How to Evaluate Document Extraction APIs

The Demo Document Is Not the Evaluation

Every document extraction API looks good on the vendor’s sample invoice.

The problem starts when your documents arrive: a scanned supplier invoice with a faint stamp, a contract with an annex table, a delivery note photographed from a truck cab, a receipt in another language, a PDF where the text layer exists but does not match the visual reading order.

If your evaluation is “upload three clean PDFs and check whether JSON comes back,” you are not evaluating production behavior. You are evaluating the happy path.

A useful evaluation asks a different question: can this API support the workflow you are actually shipping?

That means testing accuracy, but not only accuracy. It also means testing schemas, confidence scores, source evidence, validation behavior, failure modes, cost shape, compliance fit, and what happens after extraction.

Start With the Workflow, Not the Vendor Matrix

Before comparing APIs, write down the workflow.

Document extraction is rarely the final product. The extracted fields usually feed another step:

Accounting writes invoice data to an ERP.
Operations generates a spreadsheet for review.
A compliance workflow creates a PDF checklist.
An AI agent converts a document to Markdown, extracts fields, and generates a summary.
An agency runs the same pattern across multiple client projects with different schemas.

Those downstream steps define what matters.

An API that is excellent at returning plain text may be the wrong choice if the workflow needs typed money fields, source citations, and per-field confidence. An API that extracts invoices well may be weak for contracts. A provider with strong single-operation accuracy may still be painful if you need to generate reports or spreadsheets from the result using another vendor.

Start the evaluation with a short workflow brief:

Workflow: supplier invoice intake to approval pack
Input: emailed PDF invoices, mixed digital and scanned
Output: approved JSON for ERP, XLSX tracker, PDF approval summary
Critical fields: supplier, invoice number, date, due date, VAT ID, line items, subtotal, tax, total, currency
Risk: wrong payment amount, duplicate invoice, missing VAT ID, EU customer data leaving approved processors
Review rule: low-confidence money fields route to human review before ERP update

That brief keeps the evaluation grounded. You are not buying generic extraction. You are buying a workflow boundary.

Build a Real Test Set

The test set decides whether the evaluation means anything.

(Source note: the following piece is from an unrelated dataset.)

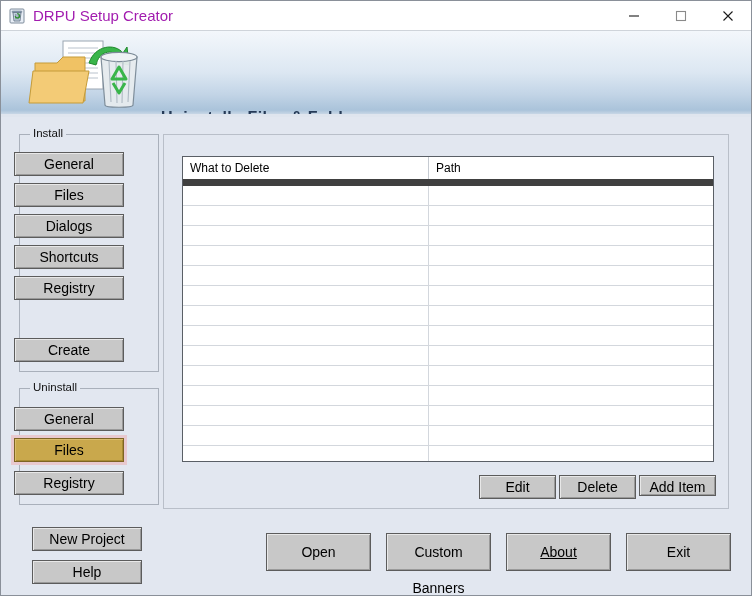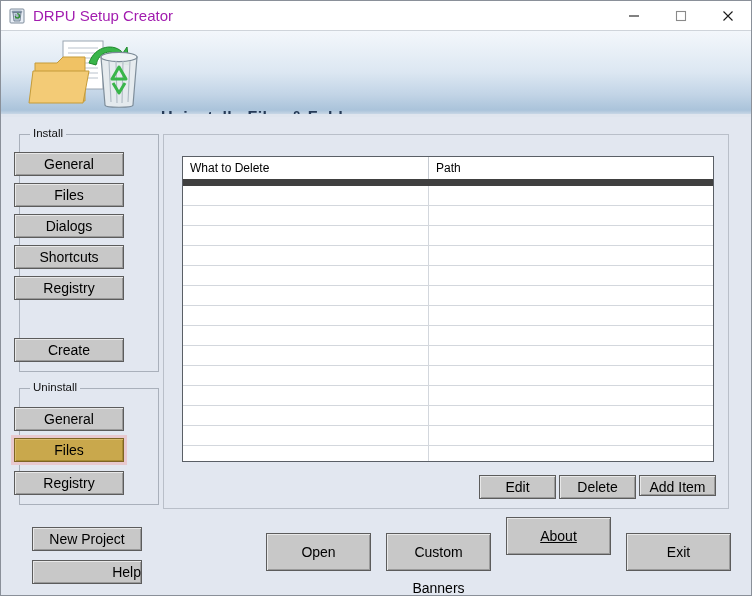"About" #btn-about { top: 516px -> 532px }
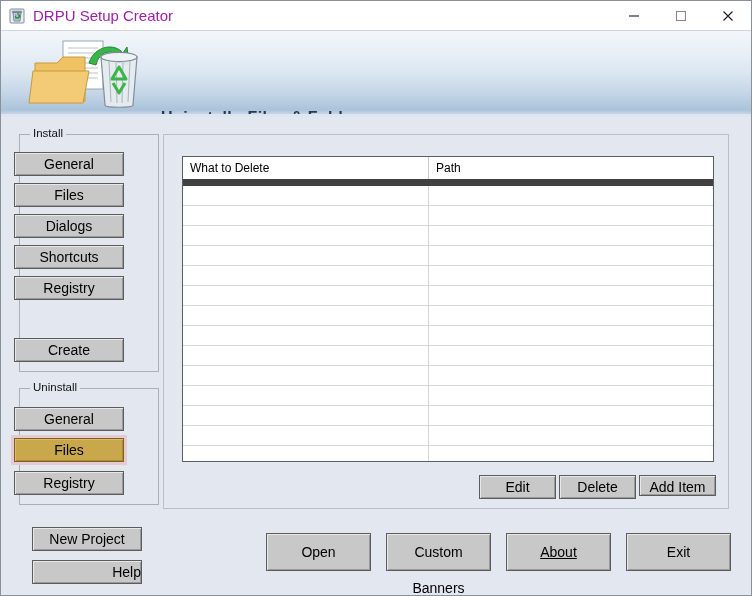"Help" #btn-help { text-align: right -> none }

Do not use only clean documents. Do not use only documents where you already know the API performs well. Do not let the vendor choose the files.

Build a set that reflects production traffic:

Clean digital PDFs
Scanned PDFs
Mobile photos of documents
Multi-page documents
Documents with tables split across pages
Documents with missing optional fields
Documents with unusual currencies, dates, or address formats
Documents from new suppliers or unfamiliar layouts
Documents that should be rejected or routed to review

For most teams, 50 to 100 real documents is enough to expose the important differences. If the workflow is high-risk or high-volume, use more. If you support multiple document types, evaluate each type separately instead of mixing everything into one score.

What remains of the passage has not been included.